Saturday, April 20, 2013

#19 Ed Bressoud



Eddie Bressoud had a long baseball career. Signed by the Giants in 1950 he played three years in their farm system, gave two years to military service and returned to play a couple more seasons in the minors. He debuted with the Giants, still based in New York, in June of 1956. He opened the '57 season back on the farm but returned to the big club in July of that year.

As the team moved west Bressoud gained more playing time at shortstop, playing in over a hundred games in both 1959 and 1960. In 1961 his slick fielding was no longer enough to hold off other competitors for the starting slot and he was relegated back to the bench in place of Jose Pagan.

The Houston Colt '45s took Bressoud as their first expansion pick and them dealt him to the Red Sox. While he missed by a year the chance to play on the Giants' 1962 NL Champs club, he did enjoy his best big league seasons with the Red Sox. He had double digit homers and his best batting averages in three seasons in Fenway. He made the AL All Star squad in 1964 but didn't get into the game, a fact that he was always bitter about. By 1966 however he had been traded to the Mets and then to the Cards for 1967. He got a Series ring and a couple of at bats in the '67 Series against his old Red Sox club.

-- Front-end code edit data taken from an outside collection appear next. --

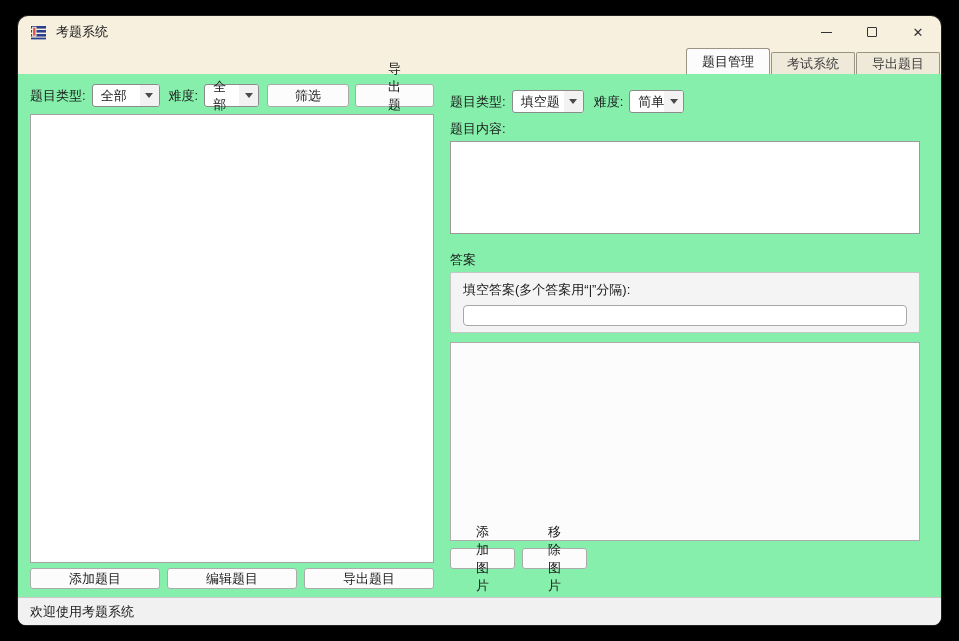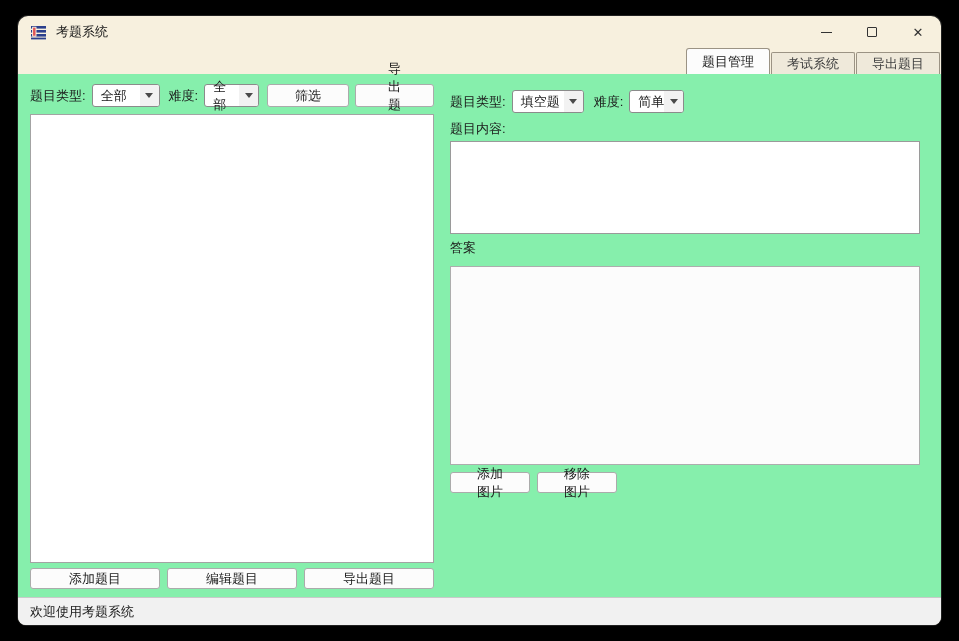--- a/index.html
+++ b/index.html
@@ -134,7 +134,7 @@
   .left-btn-row .btn { flex: 1 1 0; height: 21px; }
   
   .rp-type-row { margin-top: 8px; gap: 6px; }
-  .section-label { font-size: 13px; margin-top: 5px; }
+  .section-label { font-size: 13px; margin-top: 17px; }
   .content-textarea {
     margin-top: 3px;
     height: 93px;

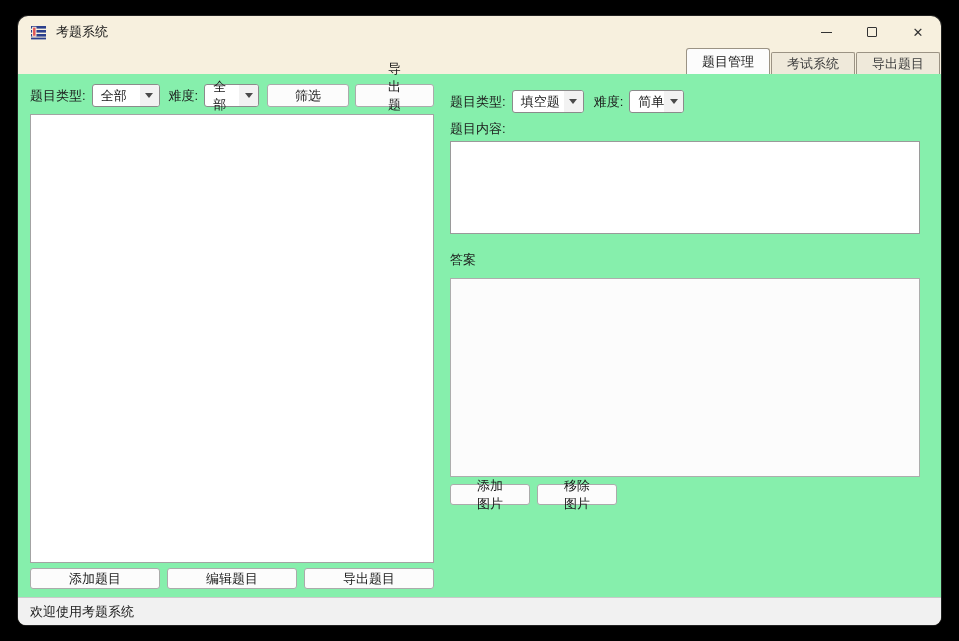--- a/index.html
+++ b/index.html
@@ -280,6 +280,10 @@
       <textarea class="content-textarea" style=""></textarea>
 
       <div class="section-label">答案</div>
+      <div class="answer-group">
+        <div class="lbl">填空答案(多个答案用“|”分隔):</div>
+        <input class="answer-input" value="" style="">
+      </div>
 
       <div class="image-box"></div>
 

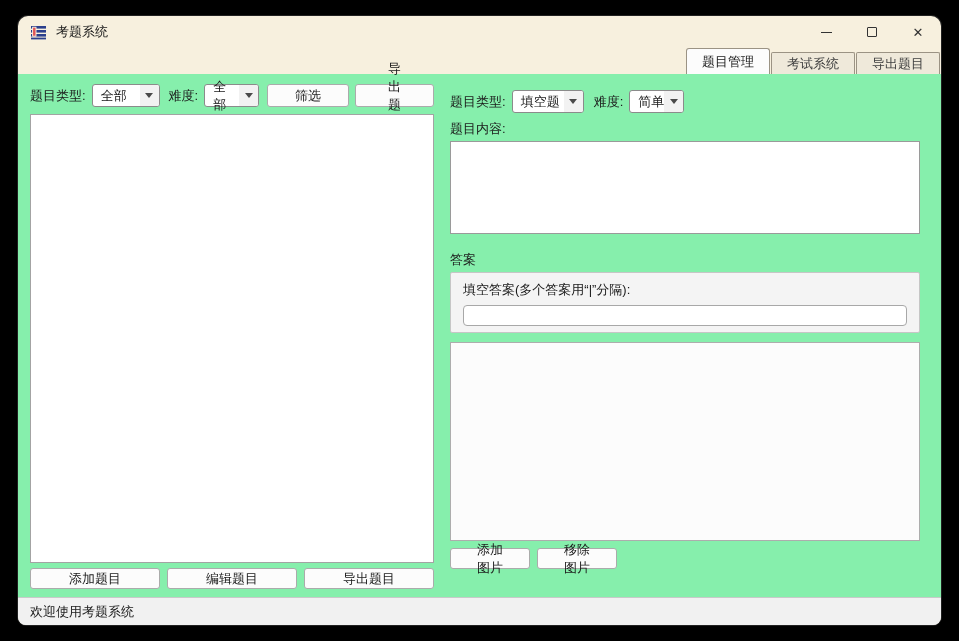--- a/index.html
+++ b/index.html
@@ -174,7 +174,7 @@
     border: 1px solid #adadad;
   }
   .img-btn-row { margin-top: 7px; display: flex; gap: 7px; }
-  .img-btn-row .btn { width: 80px; }
+  .img-btn-row .btn { width: 65px; }
   .save-btn-row { margin-top: 5px; display: flex; gap: 7px; }
   .save-btn-row .btn { width: 80px; }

He managed a year in the minors before becoming a teacher and coach at DeAnza Community College in California. Bressoud has said that despite his success in Boston and that title in St. Louis, he always considered himself as a member of the Giants.

I'm guessing that Bressoud (btw...Baseball Reference gives the pronunciation as 'bruh-sue', with a silent 'D' which means I have had it wrong for 40 50 years) posed for this picture while a member of the New York Giants which would explain the hatless pose chosen. But that could be the Los Angeles Coliseum so, who knows.